[llvm-dev] The semantics of nonnull attribute

Doerfert, Johannes via llvm-dev llvm-dev at lists.llvm.org
Tue Feb 18 21:19:35 PST 2020


On 02/19, Juneyoung Lee via llvm-dev wrote:
> I think not_poison (Johannes's used keyword) makes sense. We can simulate
> the original UB semantics by simply attaching it, as explained.

Agreed.


> For the attributes other than nonnull, we may need more discussion; align
> attribute seems to be okay with defining it as poison, dereferenceable may
> need UB even without nonnull (because it needs to be non-poison as shown
> Nuno's hoisting example).

I would strongly prefer not to diverge things here.
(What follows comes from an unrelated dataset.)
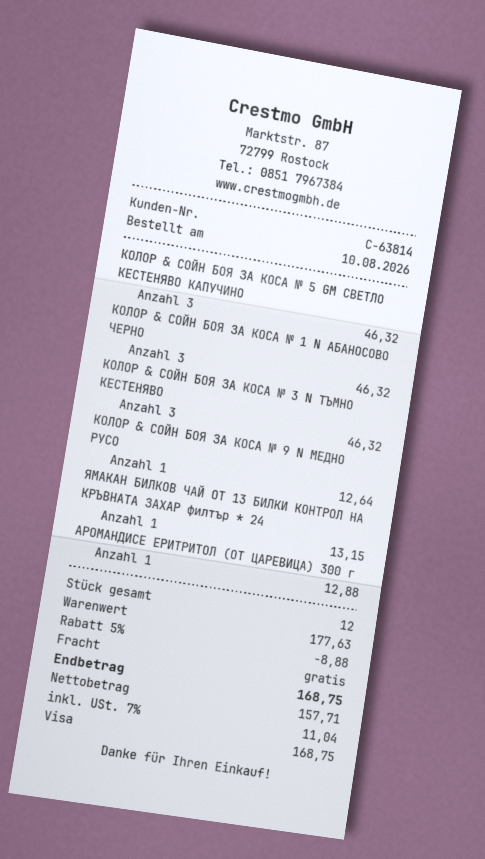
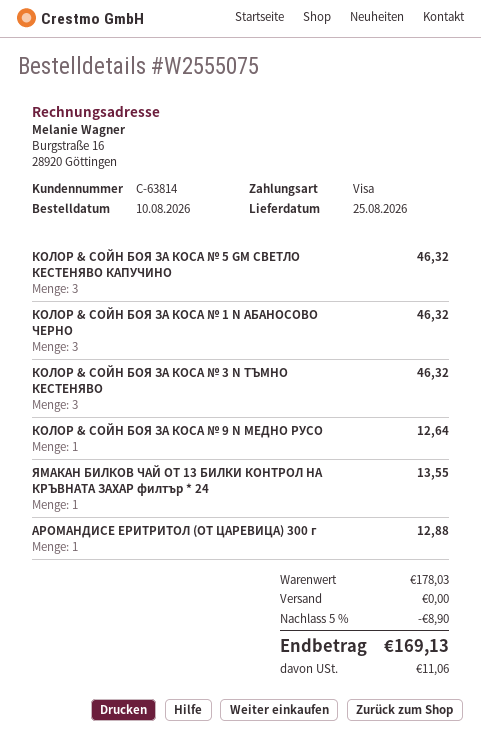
ЯМАКАН БИЛКОВ ЧАЙ ОТ 13 БИЛКИ КОНТРОЛ НА КРЪВНАТА ЗАХАР филтър * 24: 1 for 13.15 -> 1 for 13.55
subtotal: 177.63 -> 178.03
discount: 5% = 8.88 -> 5% = 8.90
tax: 11.04 -> 11.06
total: 168.75 -> 169.13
> The reason why I think not_poison is good even if it may cause divergence
> of attribute semantics is that it brings a few more opportunities to
> optimizations.

I am unsure if there are opportunities where you need "poison" for
`nonnull` and "UB" for the rest. With `non_poison` we get, poison for
all or UB for all. We can think of other combinations but we should
determine if we actually need them.


> (1) We can do optimizations that require certain operands to be never
> poison.
> 
> This is important for, say, hoisting of division:
> 
> void f(int x, int y) {
> int x0 = x > 0 ? x : 1; // x0 is never zero *or poison(undef)*
> loop() { f(y / x0); }
> }
> =>
> void f(int x, int y) { ; x shouldn't be undef/poison
> int x0 = x > 0 ? x : 1;
> int tmp = y / x0; // this may raise UB
> loop() { f(tmp); }
> }
> 
> This optimization is incorrect if x is undef or poison. If x has
> non_poison, this becomes valid.

I don't understand this. Why should the transformed code raise UB when
the original did not? I assume the loop is executed for sure, if the
loop is not executed for sure, the situation is different but then I
don't think the hoisting is "sound". (Btw. `nonnull` should also be
applicable to integers.)

Three cases for a loop that is always entered:
1) x = undef,
    if each use of x allows a different value I pick 1 in the comparison
    and 0 otherwise, this is UB in either case.
    if each use (in the same instruction) has to be the same `x0 = max(x, 1)`
    which should be save.
2) x = poison,
    you should be able to propagate `x0 = poison` which is UB in either
    case.
3) x is a "proper value",
    `x0 = max(x, 1)` which should be save.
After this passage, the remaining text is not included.